While my friend Marge Powell in Florida is posting her harvest of cabbages and making sauerkraut, the dear folks at Avena Botanicals and Urban Moonshine up there in New England are just posting the first signs of spring in their chilly climes. My kids in Cali are eating bounteous greens from the garden.
In my vegetable garden, things are progressing nicely. The brassica and hardy green transplants have finally taken hold and I see that they have grown in size. The onions are about six-inches tall, potatoes are planted though not up yet–and all were just mulched with wheatstraw. Regrettably, we missed planting our fall garlic for like the first time in 25 or 30 years–I was traveling and it just didn’t happen.
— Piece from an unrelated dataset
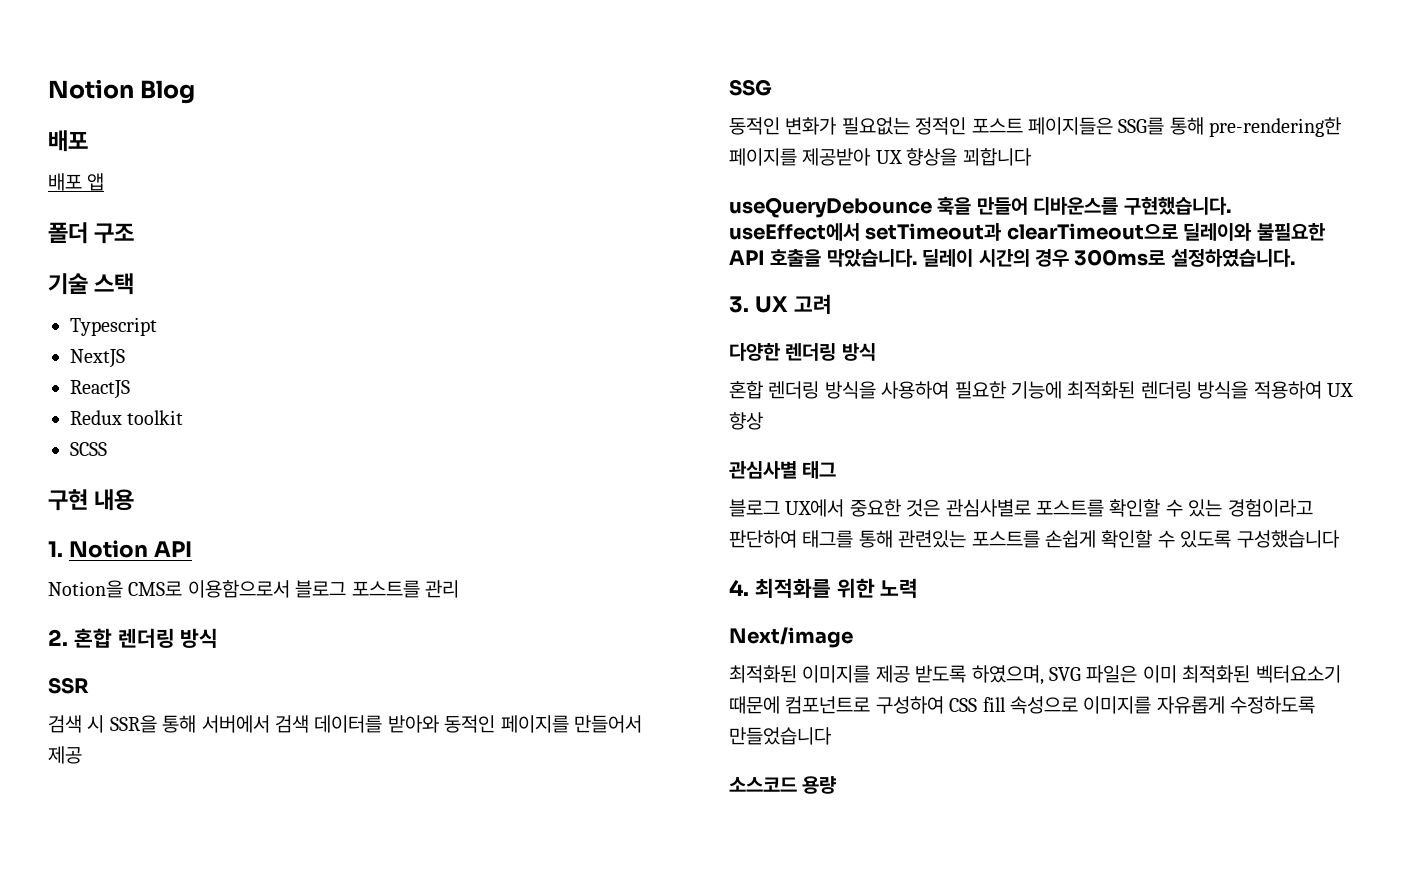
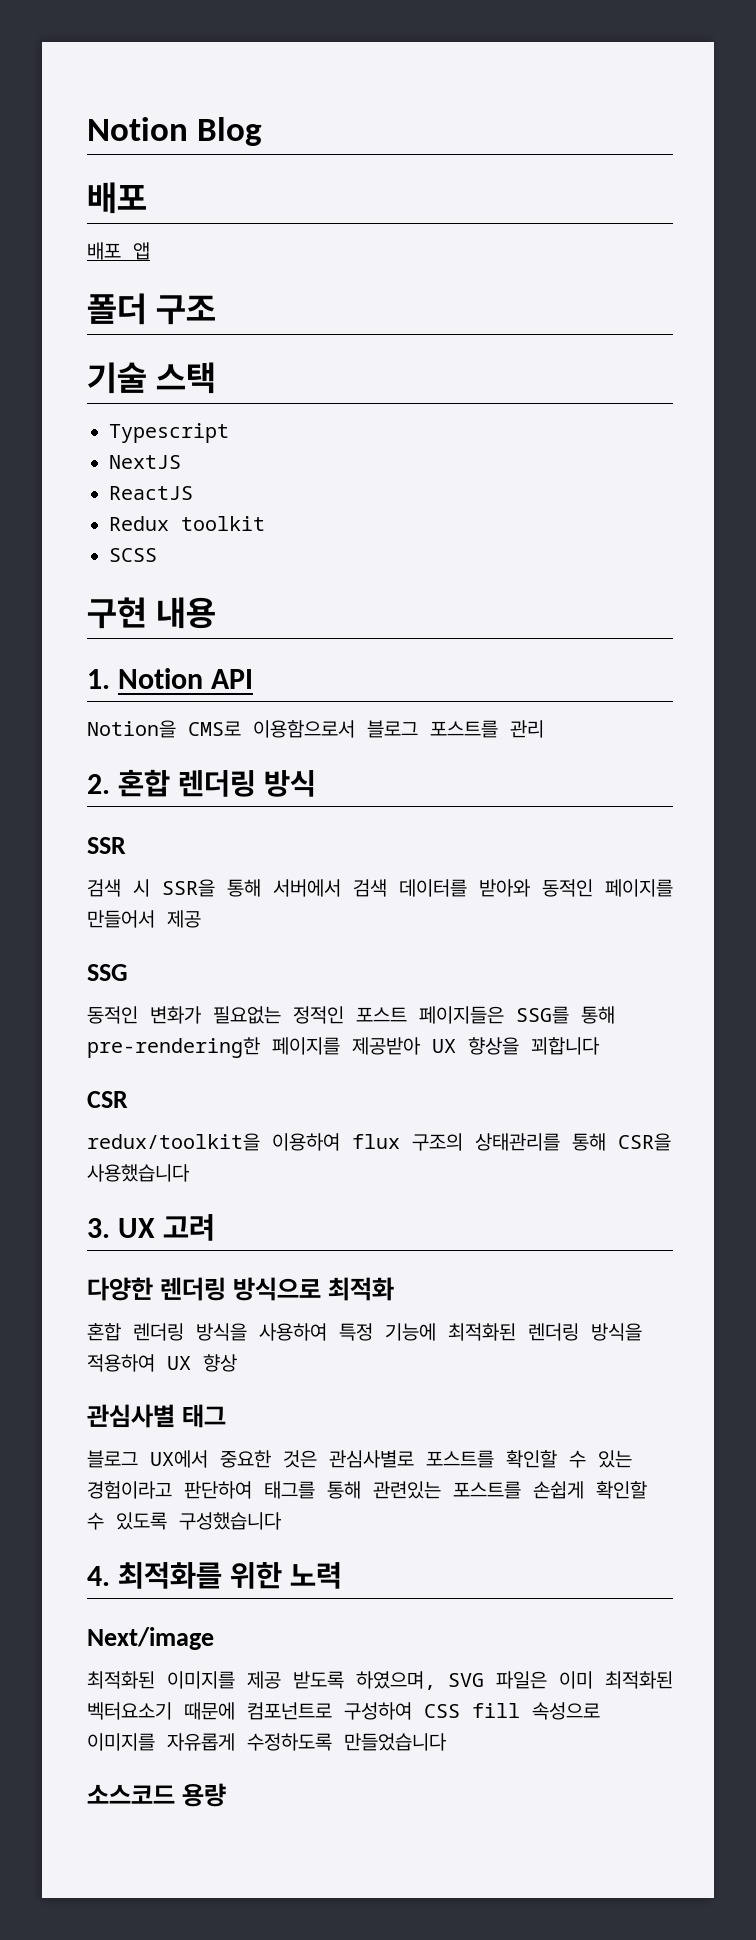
[729,196,1231,218] [729,223,1326,241] [729,249,1295,267] useQueryDebounce 훅을 만들어 디바운스를 구현했습니다. useEffect에서 setTimeout과 clearTimeout으로 딜레이와 불필요한 API 호출을 막았습니다. 딜레이 시간의 경우 300ms로 설정하였습니다. -> [87,1091,128,1108] [87,1133,671,1151] [87,1164,190,1182] CSR // redux/toolkit을 이용하여 flux 구조의 상태관리를 통해 CSR을 사용했습니다
[841,343,876,361] 방식 -> [232,1277,394,1301] 방식으로 최적화
[954,381,1006,399] 필요한 -> [339,1323,373,1341] 특정

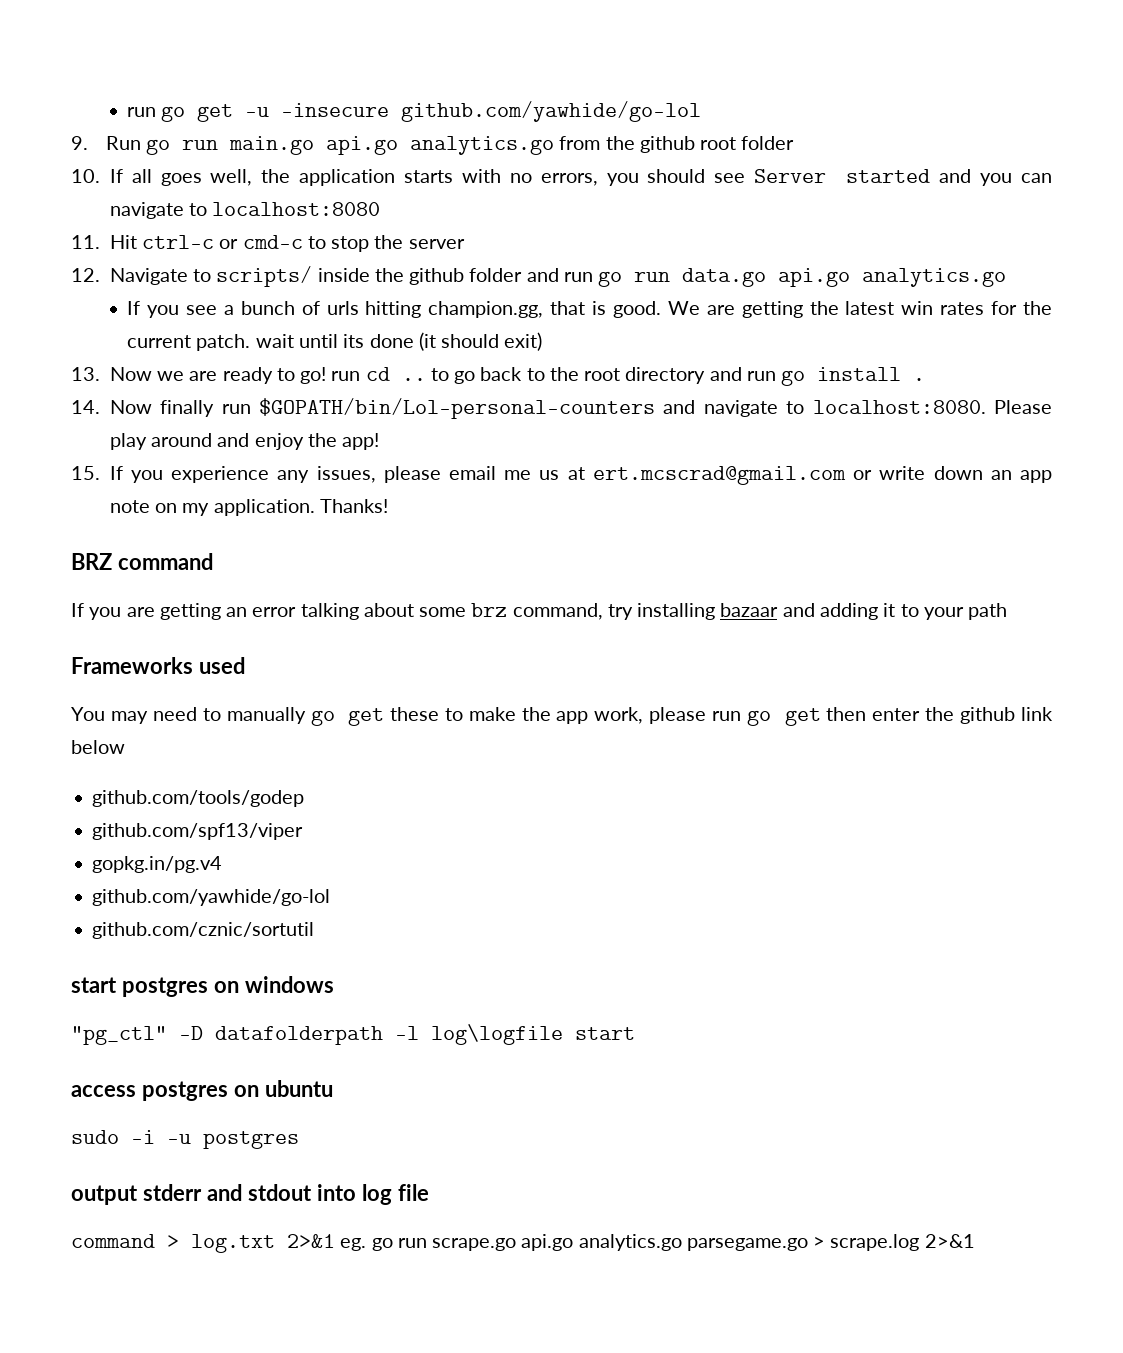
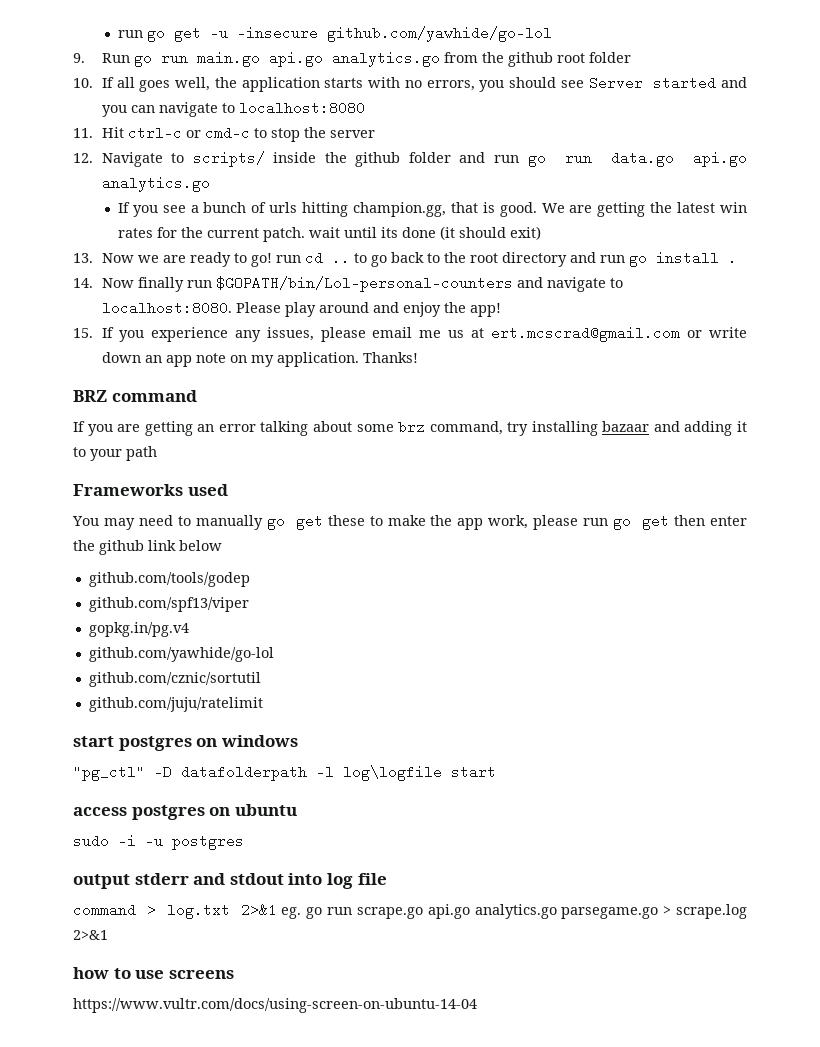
(315, 930) none -> [88,697,263,712] // github.com/juju/ratelimit
(975, 1241) none -> [73,967,234,979] [73,998,477,1013] // how to use screens // https://www.vultr.com/docs/using-screen-on-ubuntu-14-04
So I planted a spring crop, which I know will produce smaller bulbs, though I am setting my intent that I will still get a bountiful harvest (small bulbs are better than none at all!).
I am awaiting the new moon, which is just a few days away, so I can get the aboveground crops in the ground, which should coincide with our last possible frost date–so peppers, tomatoes, basil and tenders will go into the vegetable garden in the next week or two. The perennial herbs–monarda, lemon balm, oregano, sage, lavender, savory, anise hyssop (herb of the year 2019), hops, and more are growing in leaps and bounds and all of those beds need weeding and mulching.
On this last day of April, I hope that you get out in your garden; tomorrow is the first of May already–happy May Day! Tell me what is growing in your garden?